En el caso germano, las autoridades regionales y municipales van a controlar, mediante un número de identificación fiscal, los integrantes de cualquier familia con derecho a percibir el denominado Kindergeld, la subvención de 184 euros mensuales por cada hijo. Aunque parezca una medida improvisada, el Gobierno de Merkel no hace sino cumplir con el acuerdo programático con su ala bávara, los cristianosociales de la CSU liderada por Horst Seehofer, que había exigido a la canciller poner coto a la «insostenible presión de una inmigración salvaje», procedente del este y sur de Europa.

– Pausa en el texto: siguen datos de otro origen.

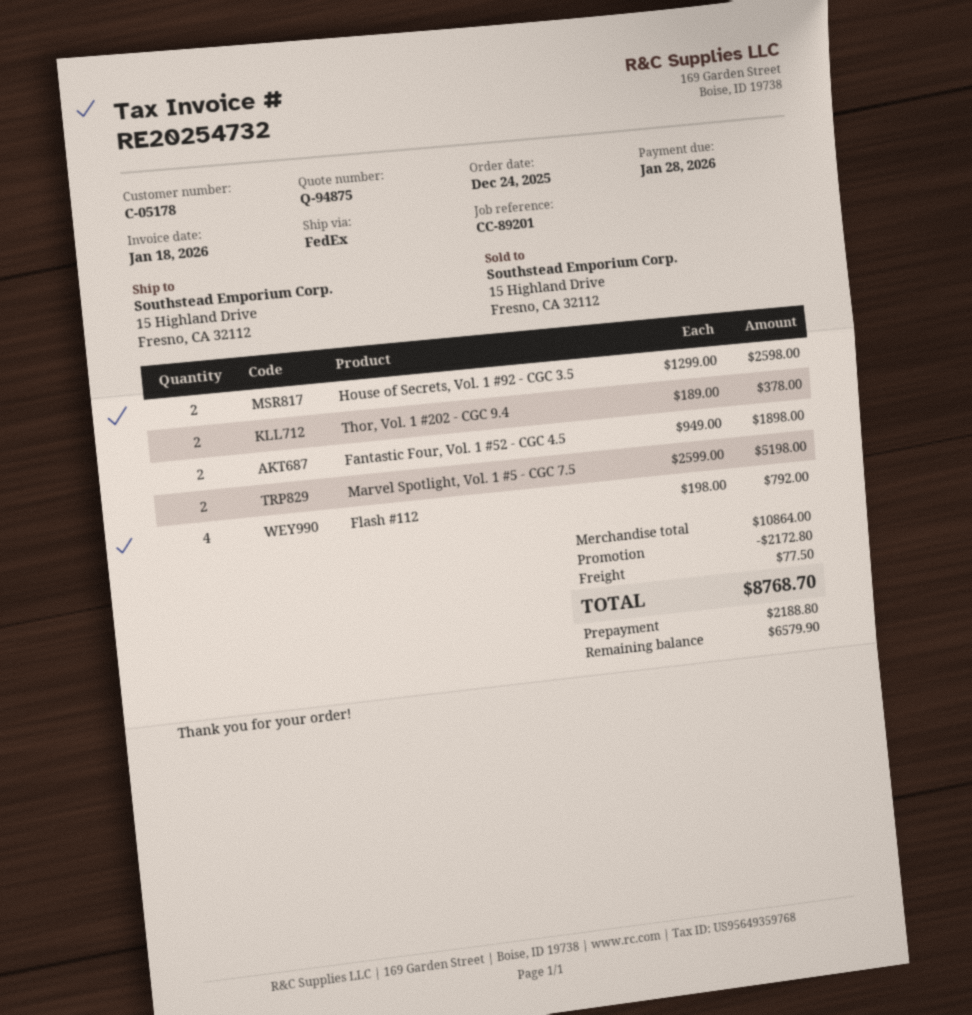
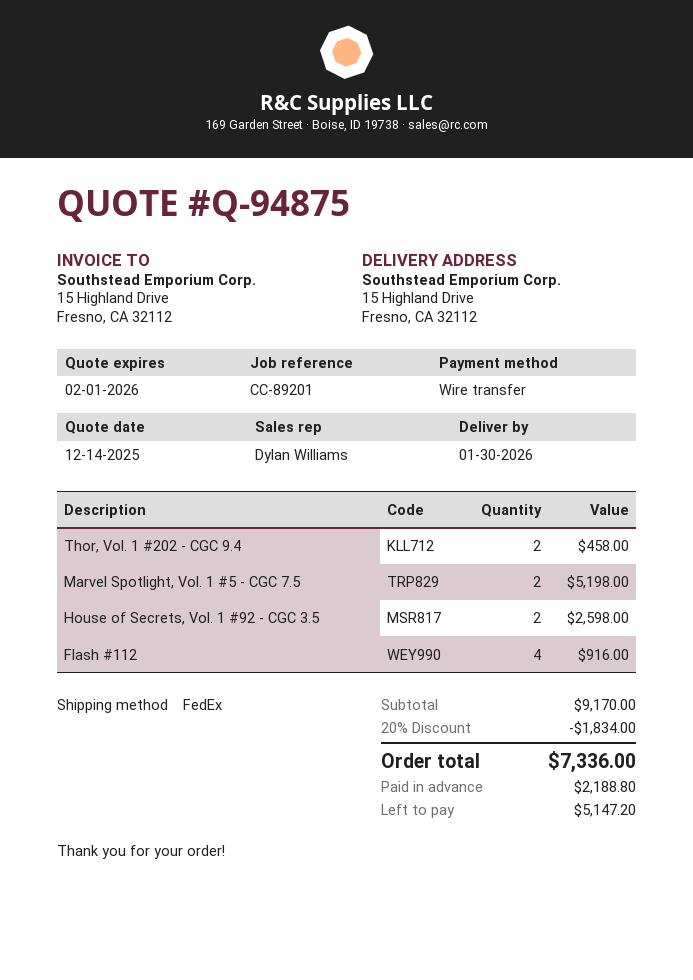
Thor, Vol. 1 #202 - CGC 9.4: 2 for 378.00 -> 2 for 458.00
Fantastic Four, Vol. 1 #52 - CGC 4.5: 2 for 1898.00 -> none
Flash #112: 4 for 792.00 -> 4 for 916.00
subtotal: 10864.00 -> 9170.00
discount: 2172.80 -> 1834.00
shipping: 77.50 -> none
total: 8768.70 -> 7336.00
balance: 6579.90 -> 5147.20

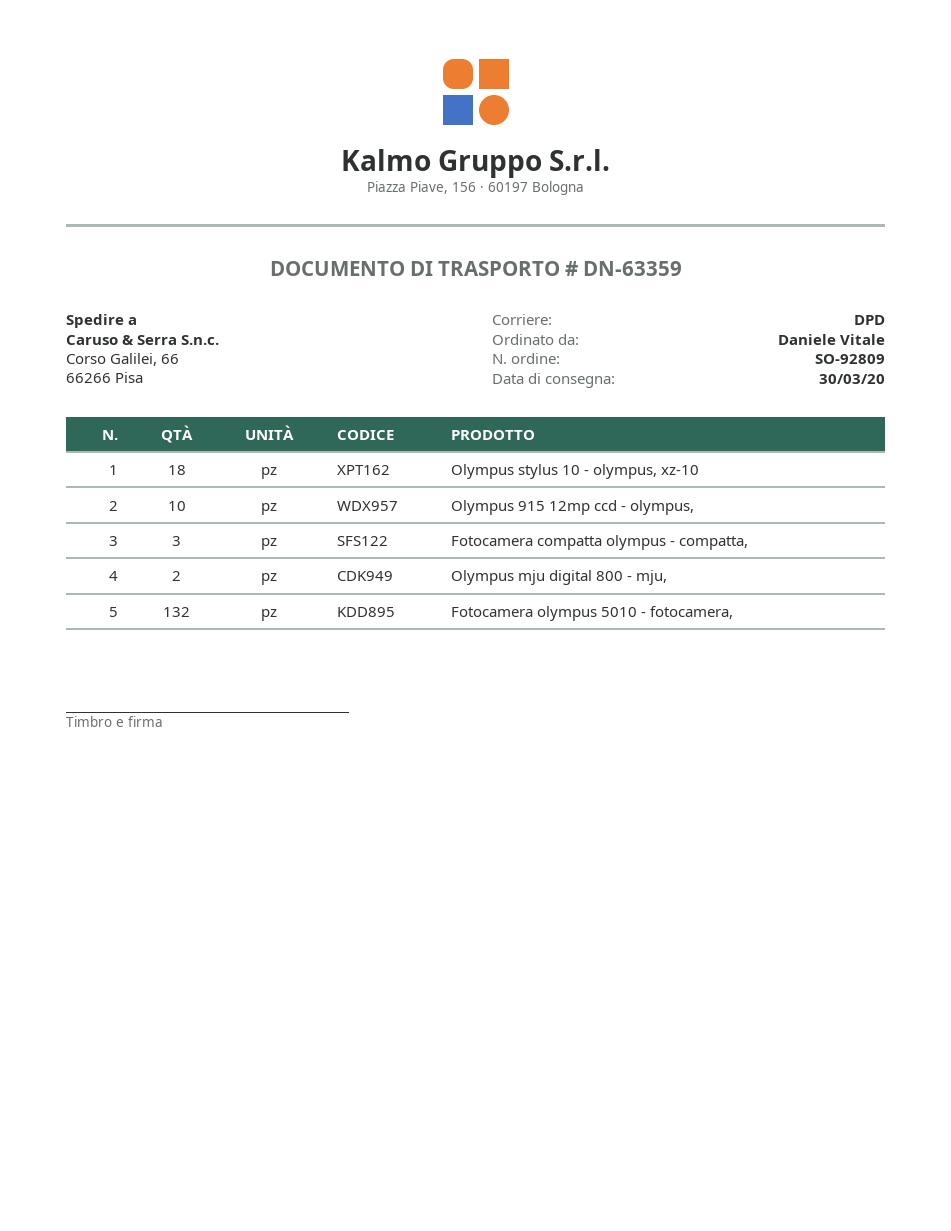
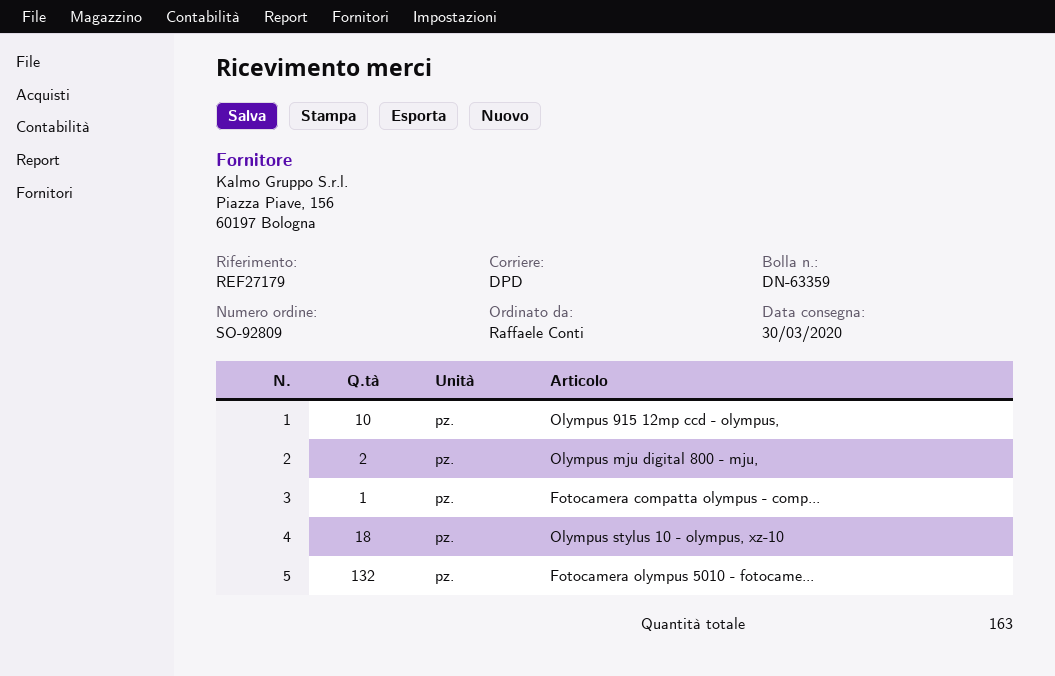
ordered by: Daniele Vitale -> Raffaele Conti
Fotocamera compatta olympus - compatta,: 3 -> 1

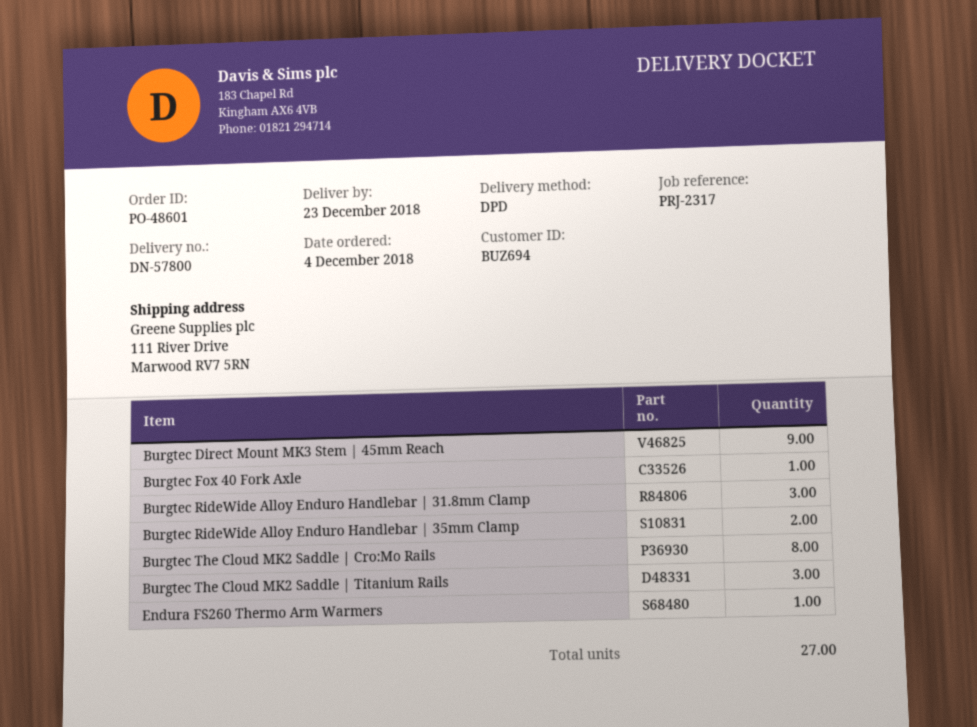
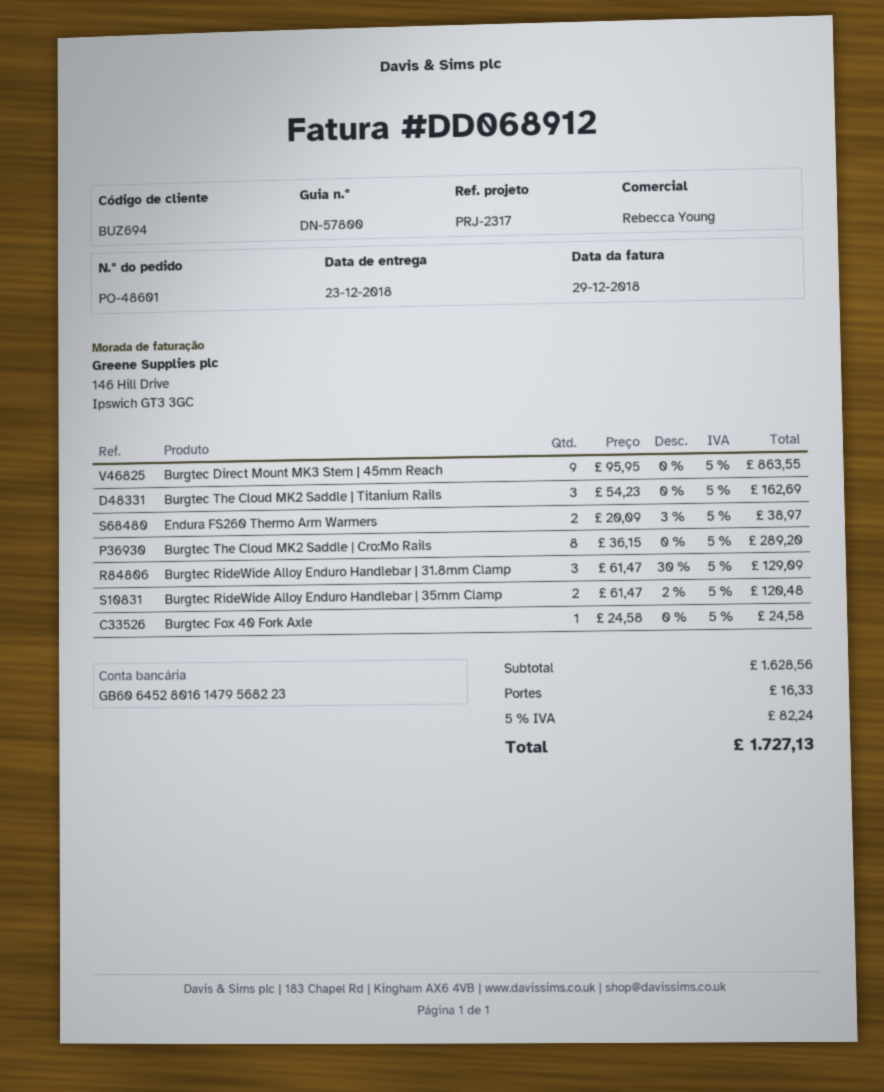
Endura FS260 Thermo Arm Warmers: 1 -> 2

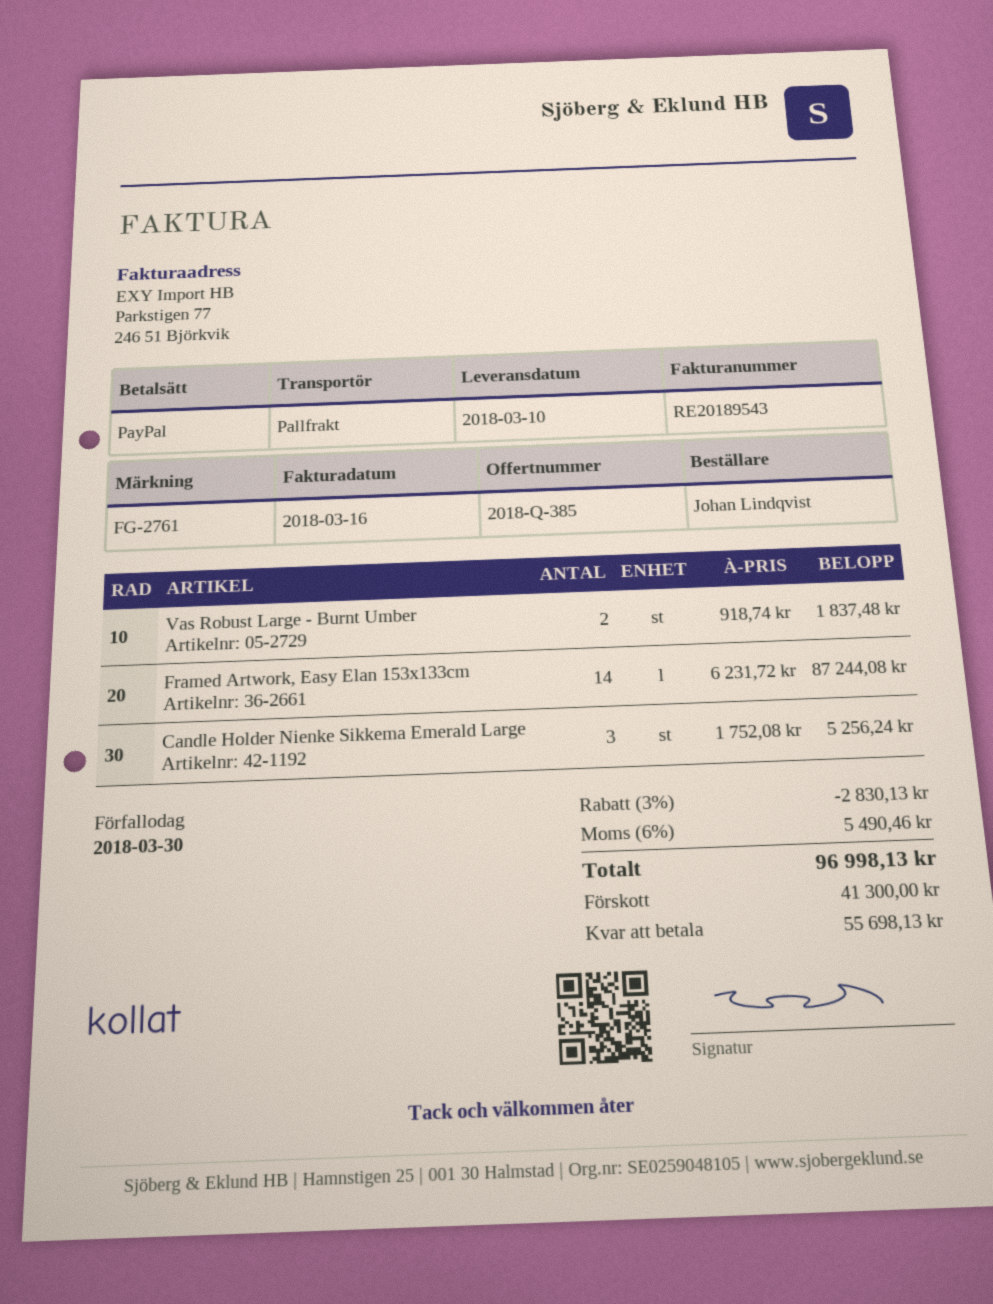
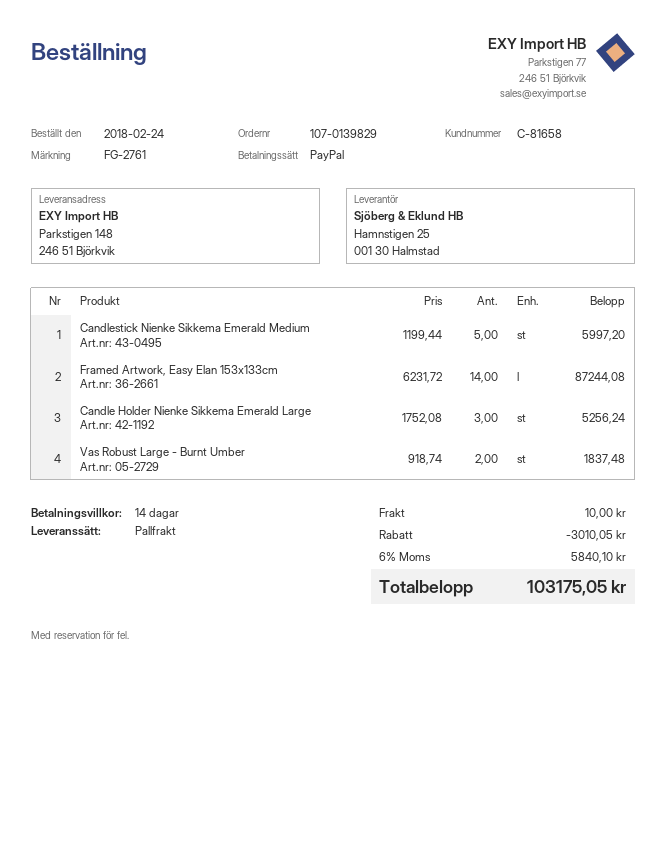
Candlestick Nienke Sikkema Emerald Medium: none -> 5 x 1199.44 = 5997.20
discount: 2830.13 -> 3010.05
shipping: none -> 10.00
tax: 6% = 5490.46 -> 6% = 5840.10
total: 96998.13 -> 103175.05

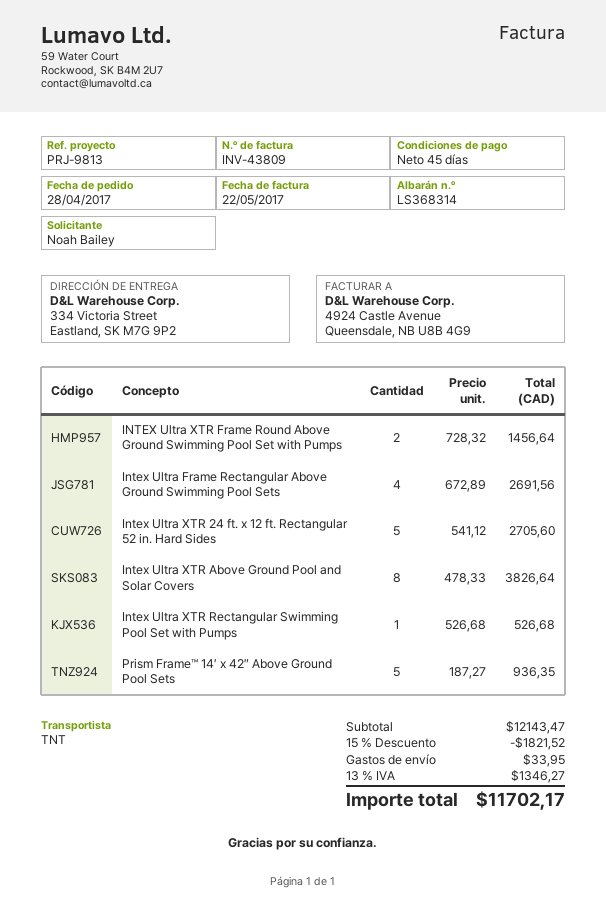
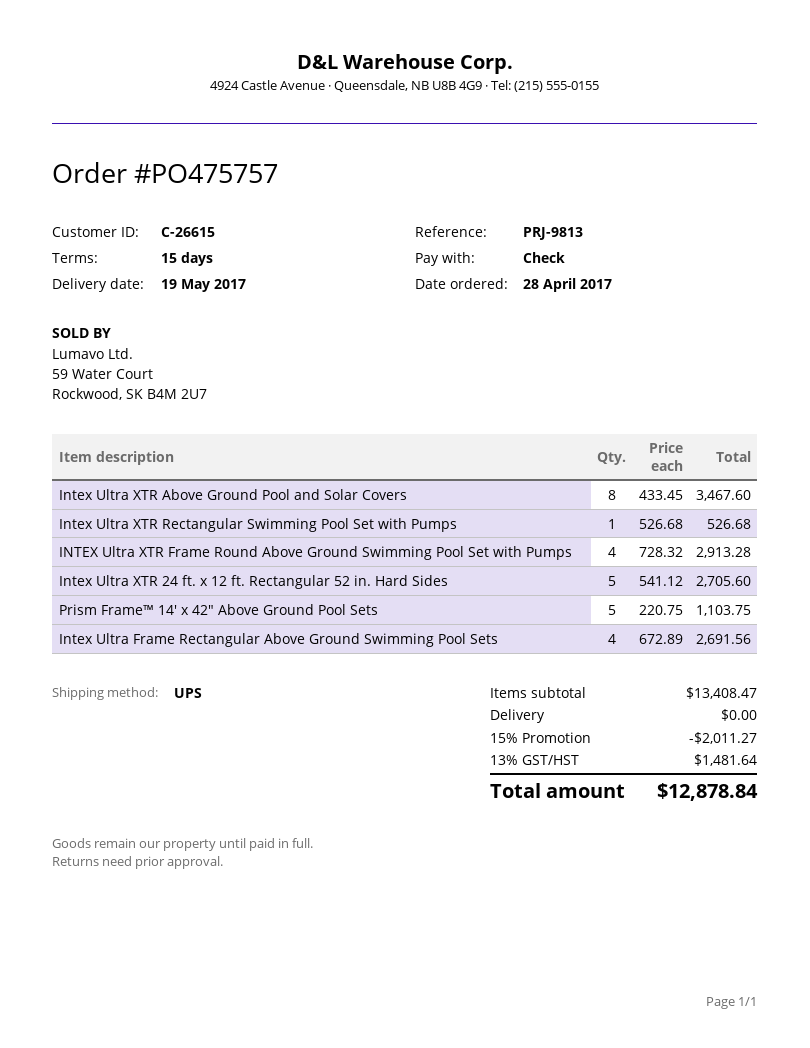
payment terms: 45 days -> 15 days
shipping method: TNT -> UPS
INTEX Ultra XTR Frame Round Above Ground Swimming Pool Set with Pumps: 2 x 728.32 = 1456.64 -> 4 x 728.32 = 2913.28
Intex Ultra XTR Above Ground Pool and Solar Covers: 8 x 478.33 = 3826.64 -> 8 x 433.45 = 3467.60
Prism Frame™ 14′ x 42″ Above Ground Pool Sets: 5 x 187.27 = 936.35 -> 5 x 220.75 = 1103.75
subtotal: 12143.47 -> 13408.47
discount: 15% = 1821.52 -> 15% = 2011.27
shipping: 33.95 -> 0.00
tax: 13% = 1346.27 -> 13% = 1481.64
total: 11702.17 -> 12878.84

Como es obvio, es inevitable apelar al recuerdo de las pulsiones nacionalistas que han jalonado la historia de Europa, exacerbadas cada vez que la crisis económica asomaba en el horizonte. Hace ya un siglo que aquellos nacionalismos iniciaron la Gran Guerra, primer capítulo de una conflagración que se prolongaría a lo largo de todo el siglo XX, con episodios puntuales, dramáticos y sangrientos como la Guerra Civil en España.

En esta ocasión la tendencia al proteccionismo vuelve a imponerse a la lógica de un mundo en el que por fuerza las barreras son más artificiales e inútiles que nunca. Pero la punta propagandística vuelve a tomar una cierta delantera. Ahí está el contundente resultado cosechado en la primera vuelta de las elecciones municipales de Francia por la lideresa del Frente Nacional, Marine Le Pen, que en entrevista al diario El Mundo muestra como mágica receta para solucionar el grave problema de los asaltos continuados a la valla de Melilla «la eliminación de las prestaciones sanitarias a los inmigrantes ilegales».

Las declaraciones de la que ya se ha erigido como tercera fuerza política francesa coinciden con la publicación de los últimos datos del paro: 32.400 desempleados más en febrero, que establecen un record de 3.608.700 personas, aunque el número de quienes figuran inscritos en las oficinas de empleo es aún más dramático: 5.236.300 demandantes de un puesto de trabajo. Cifras que obviamente alimentan el sentimiento de que el extranjero, aunque sea europeo, es un adversario, cuya competencia hay que impedirle en la búsqueda tanto de un empleo como de las prestaciones sociosanitarias.

La construcción europea, a menos de dos meses de unas elecciones legislativas que se antojan decisivas, recibe así un zarpazo que la deja bastante malherida.